─── INPUT DATA ───
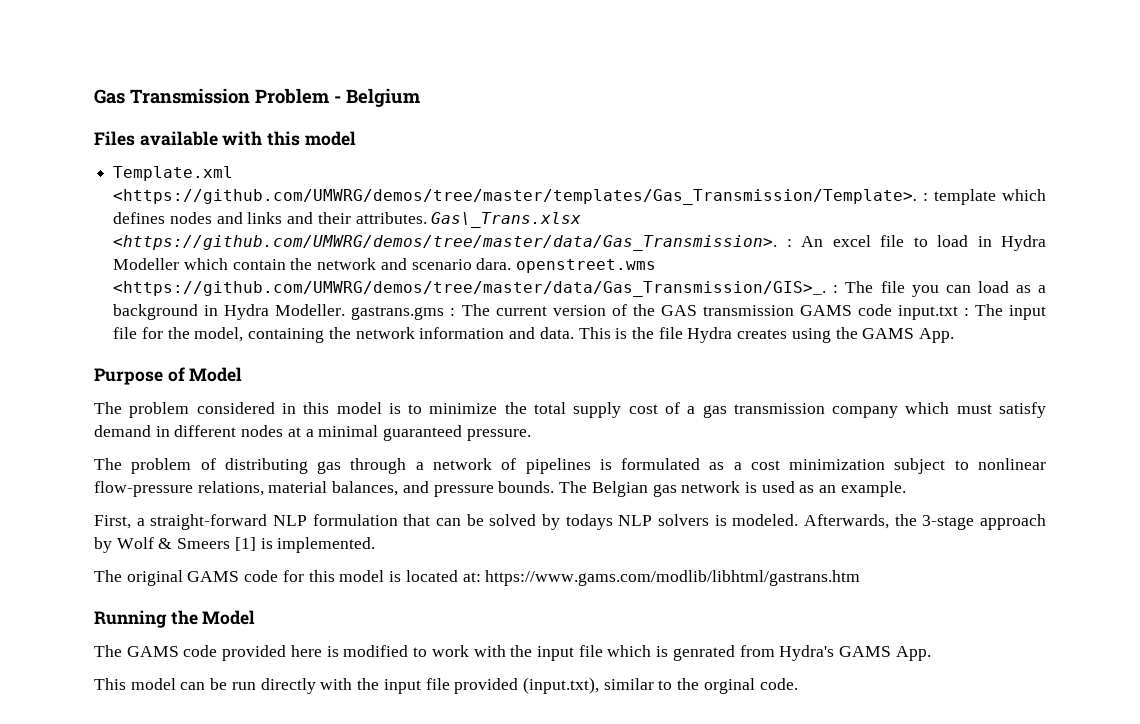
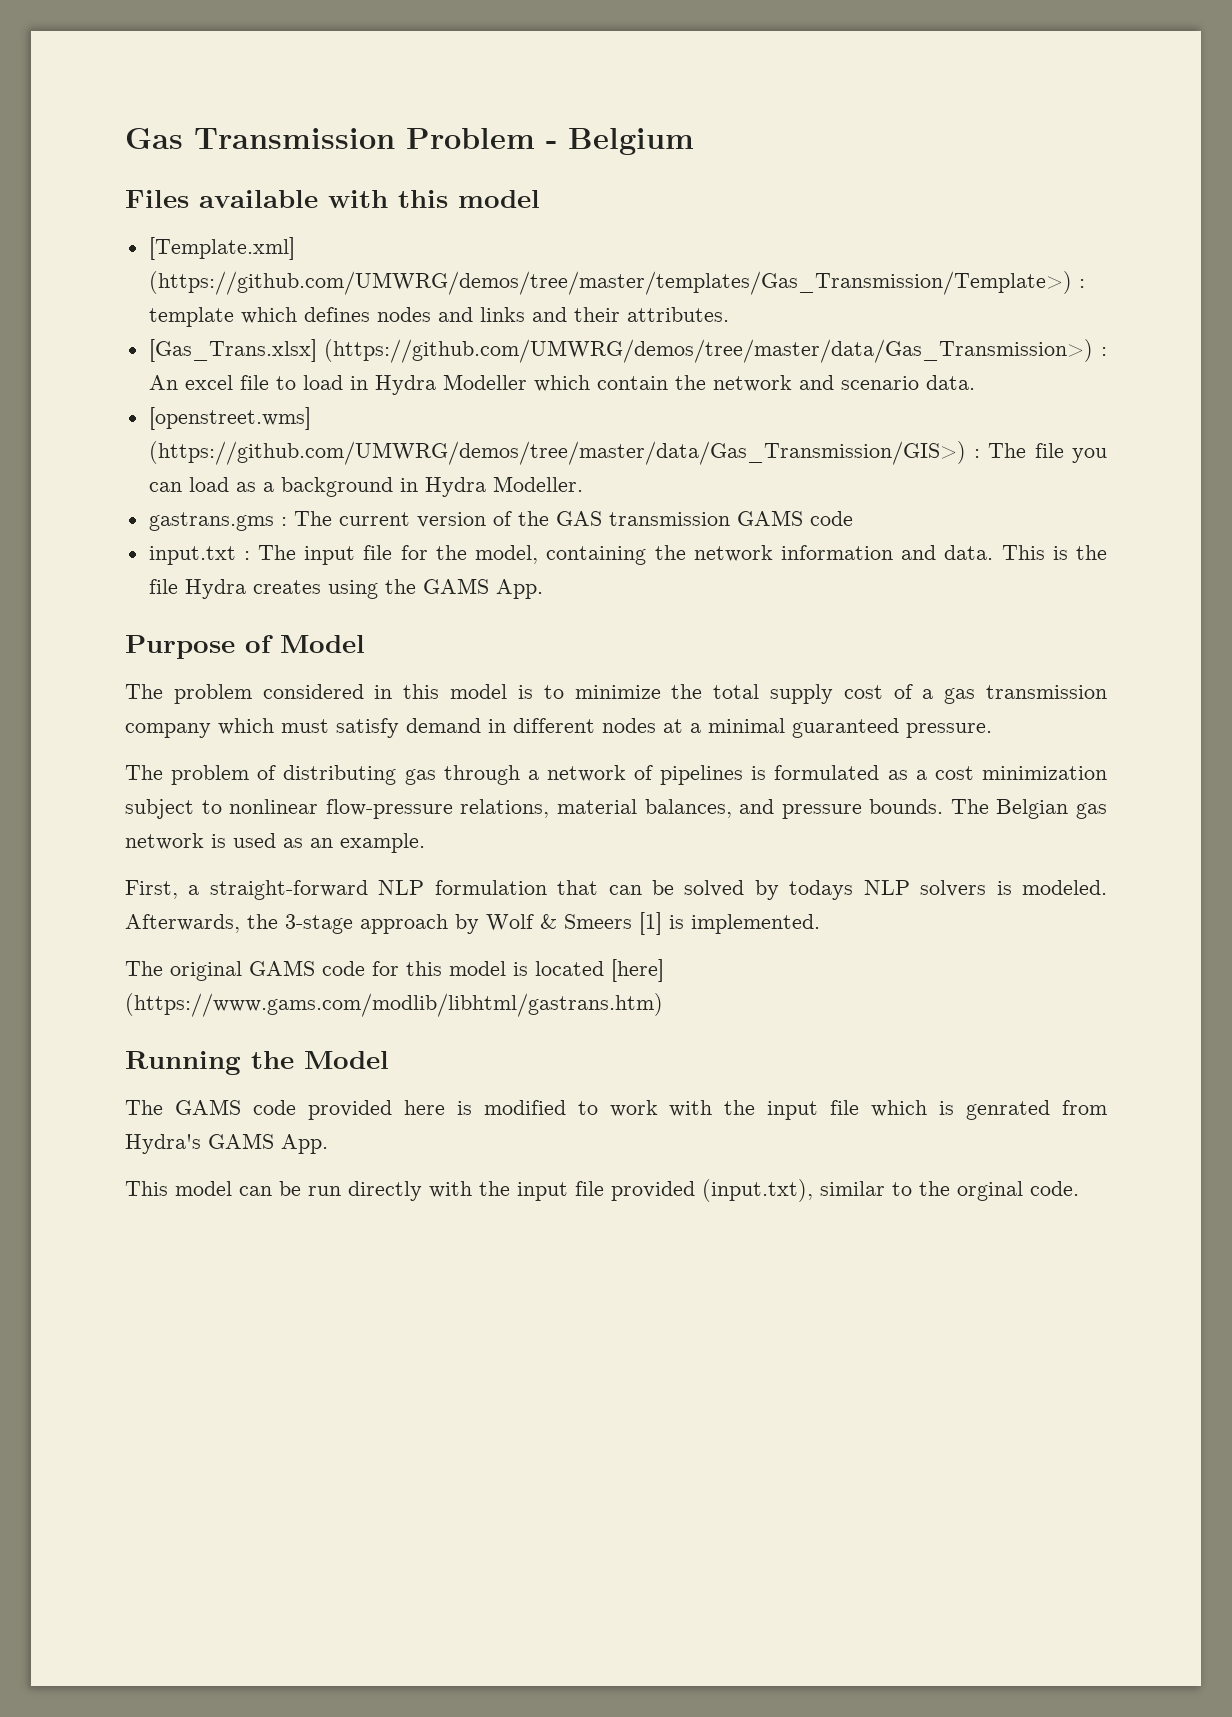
[113,166,234,181] [113,189,918,205] Template.xml <https://github.com/UMWRG/demos/tree/master/templates/Gas_Transmission/Template>. -> [148,237,295,260] [148,271,1072,295] [Template.xml] (https://github.com/UMWRG/demos/tree/master/templates/Gas_Transmission/Template>)
[431,212,582,228] [113,235,778,251] Gas\_Trans.xlsx <https://github.com/UMWRG/demos/tree/master/data/Gas_Transmission>. -> [148,339,1094,363] // [Gas_Trans.xlsx] (https://github.com/UMWRG/demos/tree/master/data/Gas_Transmission>)
[476,258,657,273] [113,281,827,297] dara. openstreet.wms <https://github.com/UMWRG/demos/tree/master/data/Gas_Transmission/GIS>_. -> [925,375,975,390] [148,407,311,430] [148,441,966,465] data. // [openstreet.wms] (https://github.com/UMWRG/demos/tree/master/data/Gas_Transmission/GIS>)
(346, 310) none -> (583, 484) //
(892, 310) none -> (853, 518) //
[462,570,861,586] at: https://www.gams.com/modlib/libhtml/gastrans.htm -> [611,959,664,982] [125,993,663,1017] [here] (https://www.gams.com/modlib/libhtml/gastrans.htm)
───
◆ ABOUT THIS TASK:
Up to and including the line with "(346, 310) none -> (583, 484) //", repeat every line from the top of the entries exactly, but not the pictures.

◆ RESPONSE BOX:
[113,166,234,181] [113,189,918,205] Template.xml <https://github.com/UMWRG/demos/tree/master/templates/Gas_Transmission/Template>. -> [148,237,295,260] [148,271,1072,295] [Template.xml] (https://github.com/UMWRG/demos/tree/master/templates/Gas_Transmission/Template>)
[431,212,582,228] [113,235,778,251] Gas\_Trans.xlsx <https://github.com/UMWRG/demos/tree/master/data/Gas_Transmission>. -> [148,339,1094,363] // [Gas_Trans.xlsx] (https://github.com/UMWRG/demos/tree/master/data/Gas_Transmission>)
[476,258,657,273] [113,281,827,297] dara. openstreet.wms <https://github.com/UMWRG/demos/tree/master/data/Gas_Transmission/GIS>_. -> [925,375,975,390] [148,407,311,430] [148,441,966,465] data. // [openstreet.wms] (https://github.com/UMWRG/demos/tree/master/data/Gas_Transmission/GIS>)
(346, 310) none -> (583, 484) //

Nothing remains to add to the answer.